* _Available records_
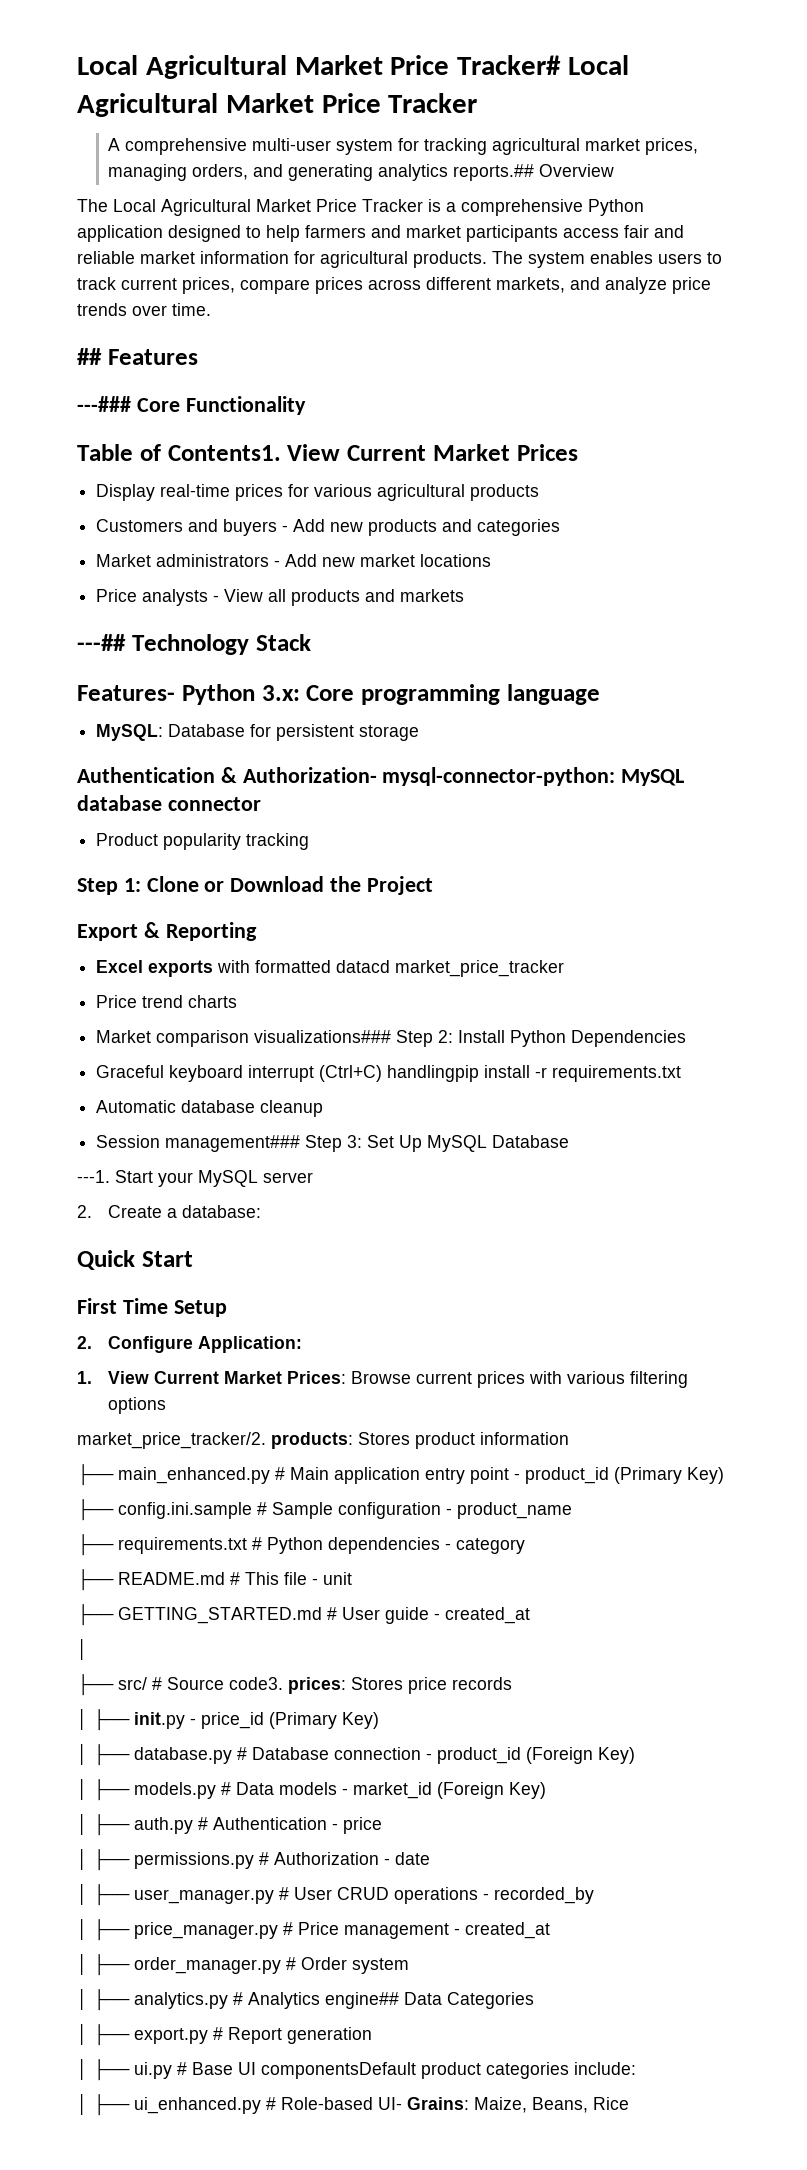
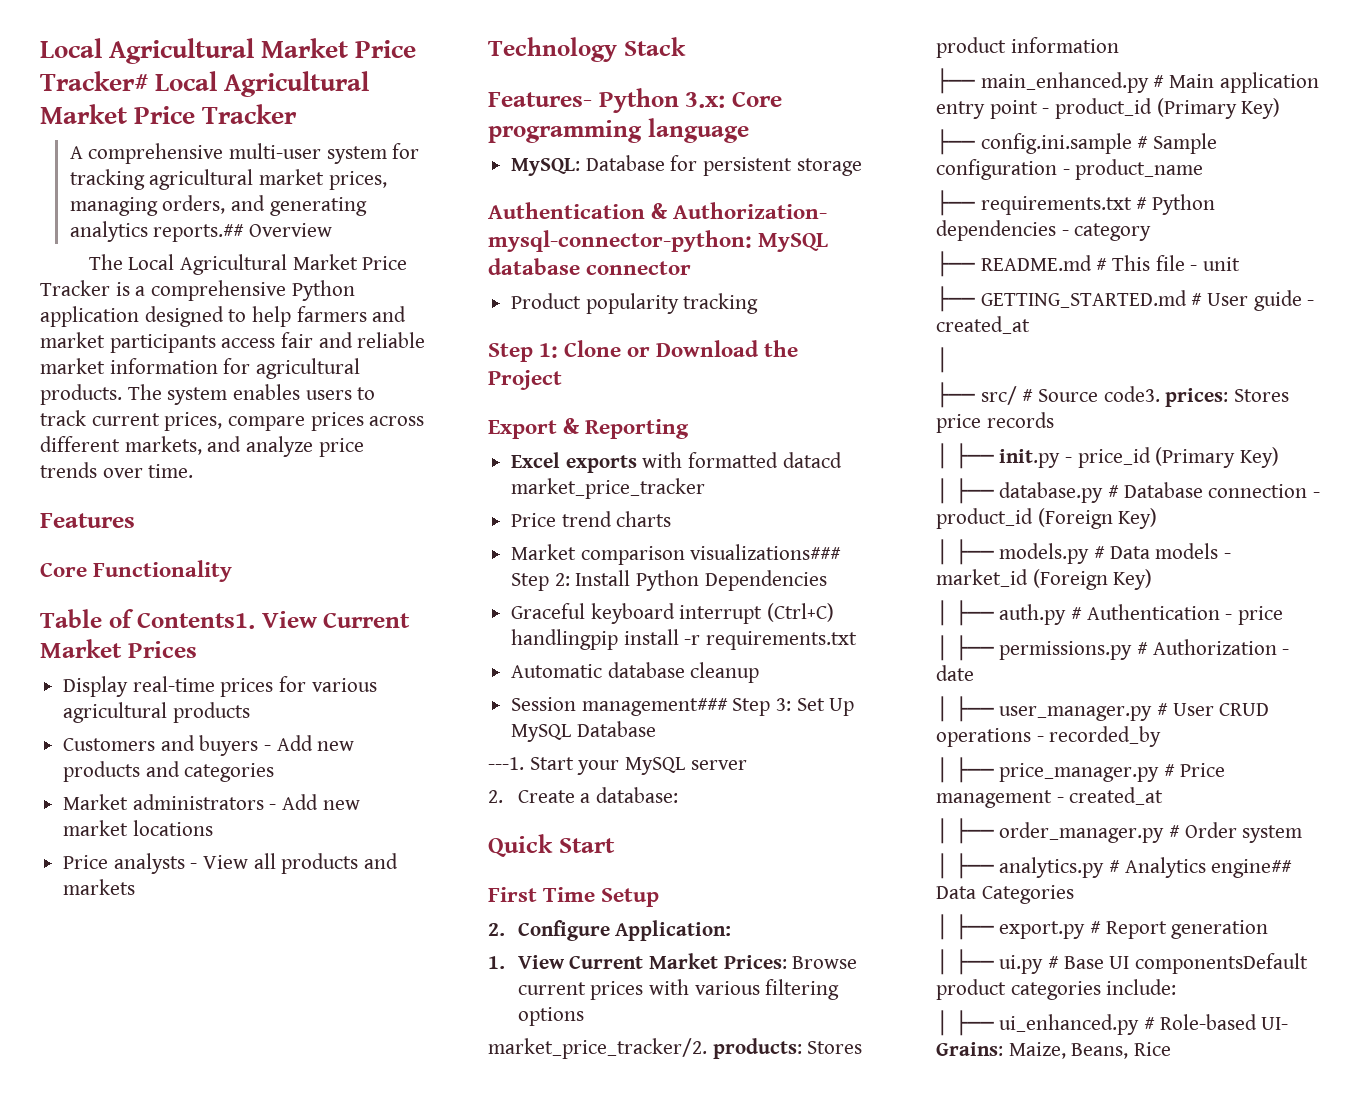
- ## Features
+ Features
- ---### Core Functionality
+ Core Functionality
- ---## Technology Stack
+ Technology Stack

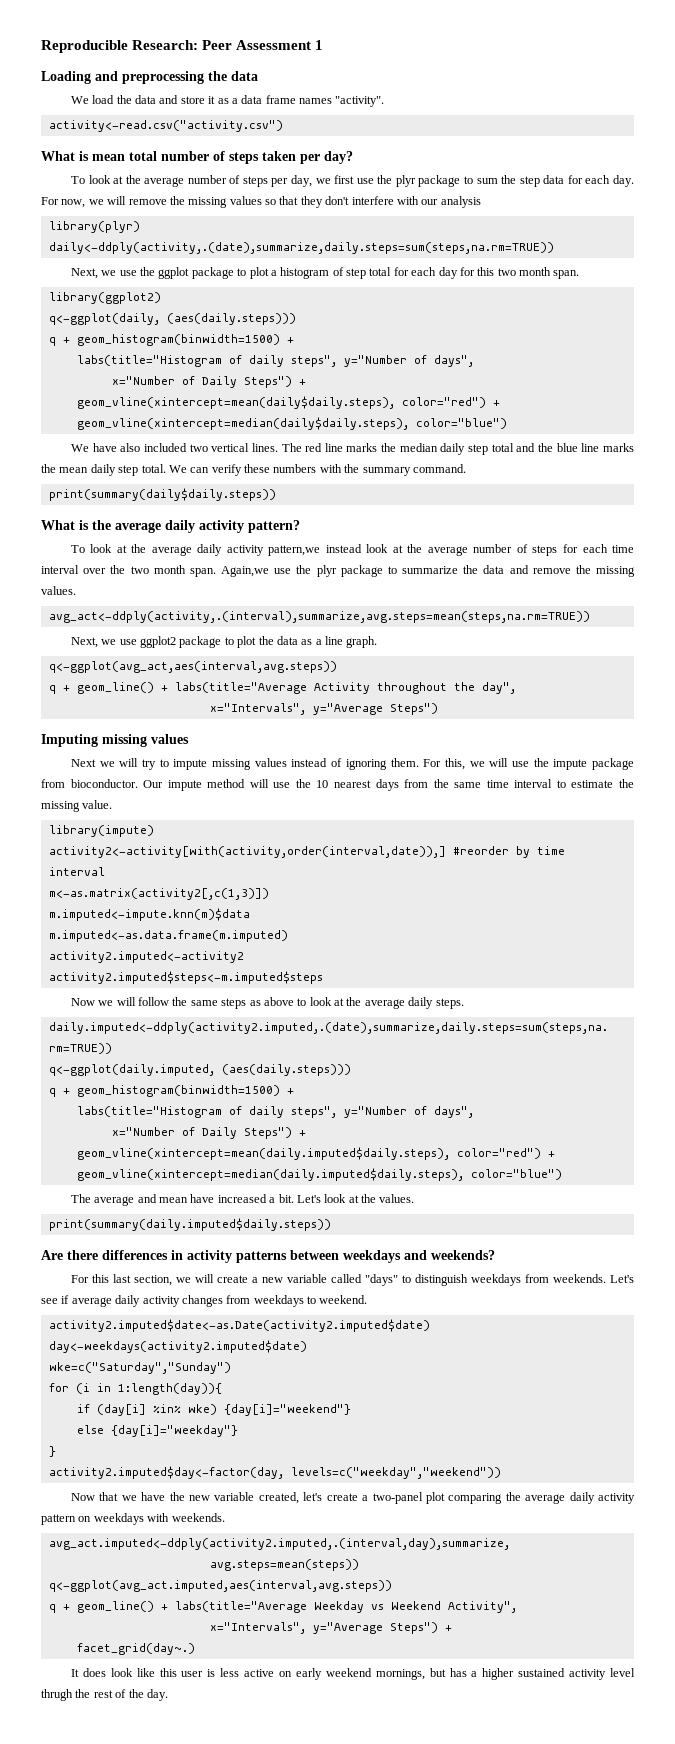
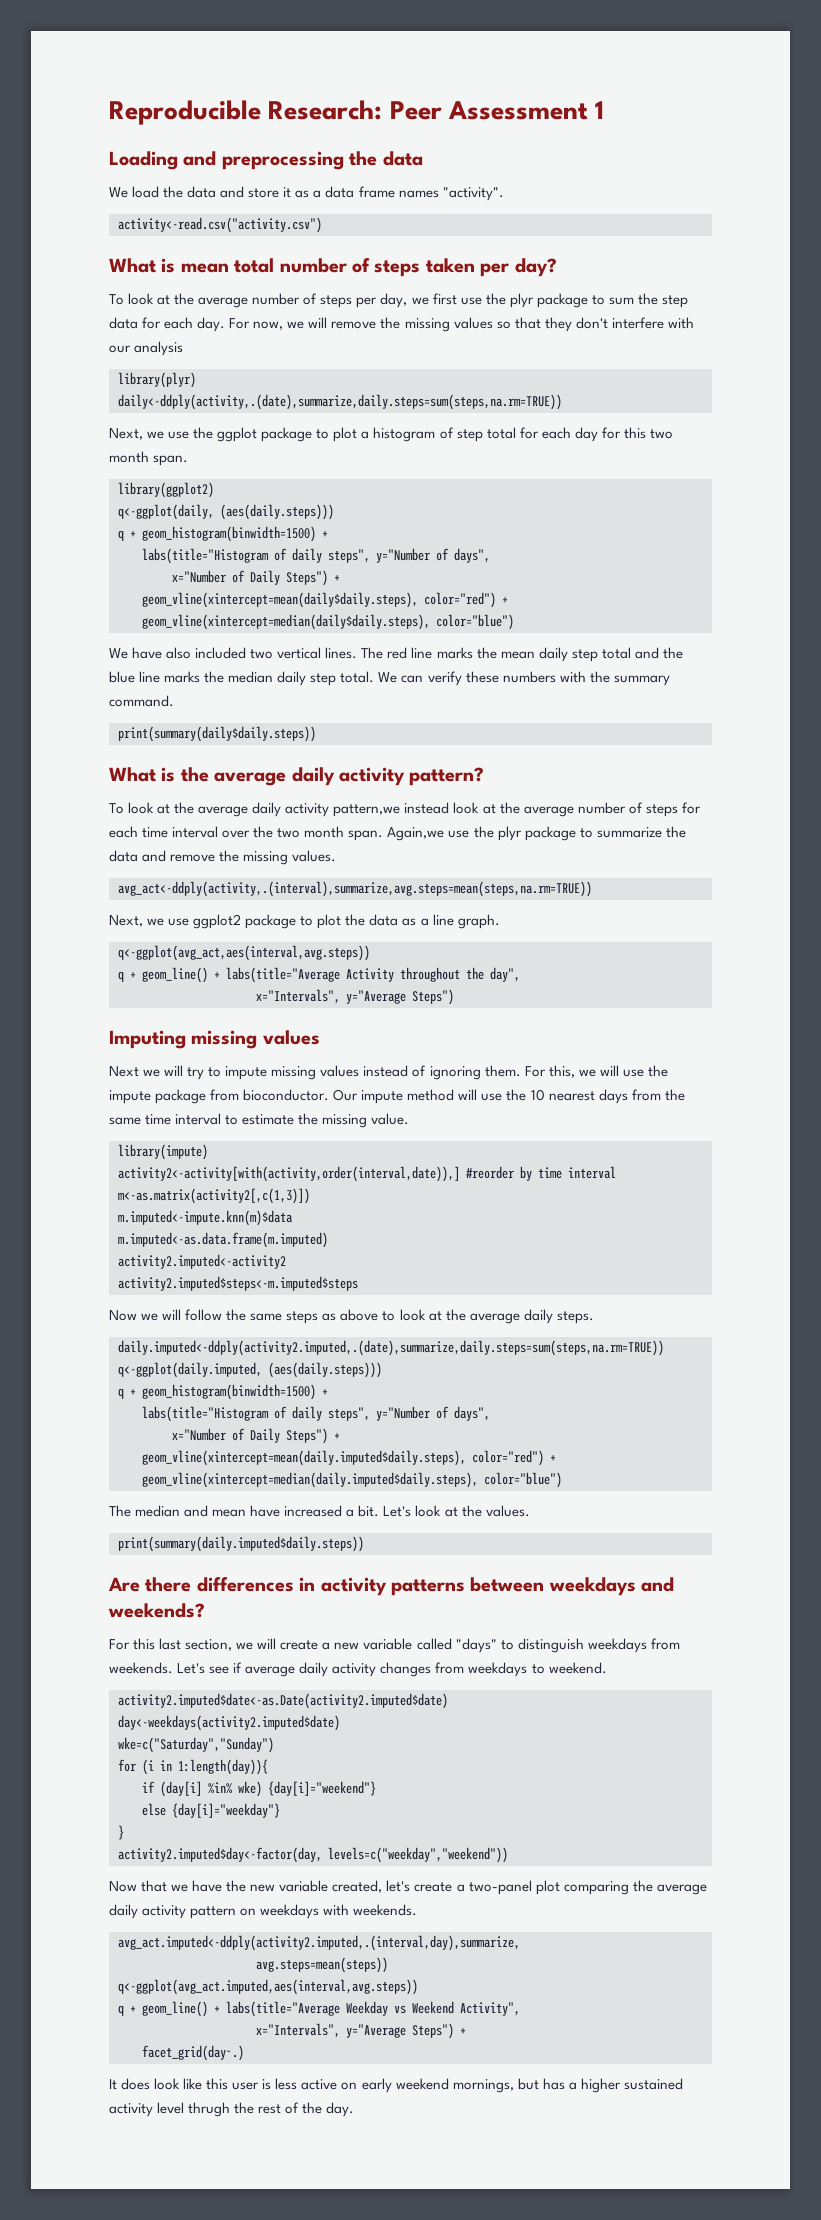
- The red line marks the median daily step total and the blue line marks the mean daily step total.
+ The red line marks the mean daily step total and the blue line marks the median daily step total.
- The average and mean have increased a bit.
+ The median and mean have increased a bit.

* _What is expected_
Everything from the line with "median daily step total." to the end of the listing, and only that, is to be set down exactly, line by line.

* _Answer space_
+ The red line marks the mean daily step total and the blue line marks the median daily step total.
- The average and mean have increased a bit.
+ The median and mean have increased a bit.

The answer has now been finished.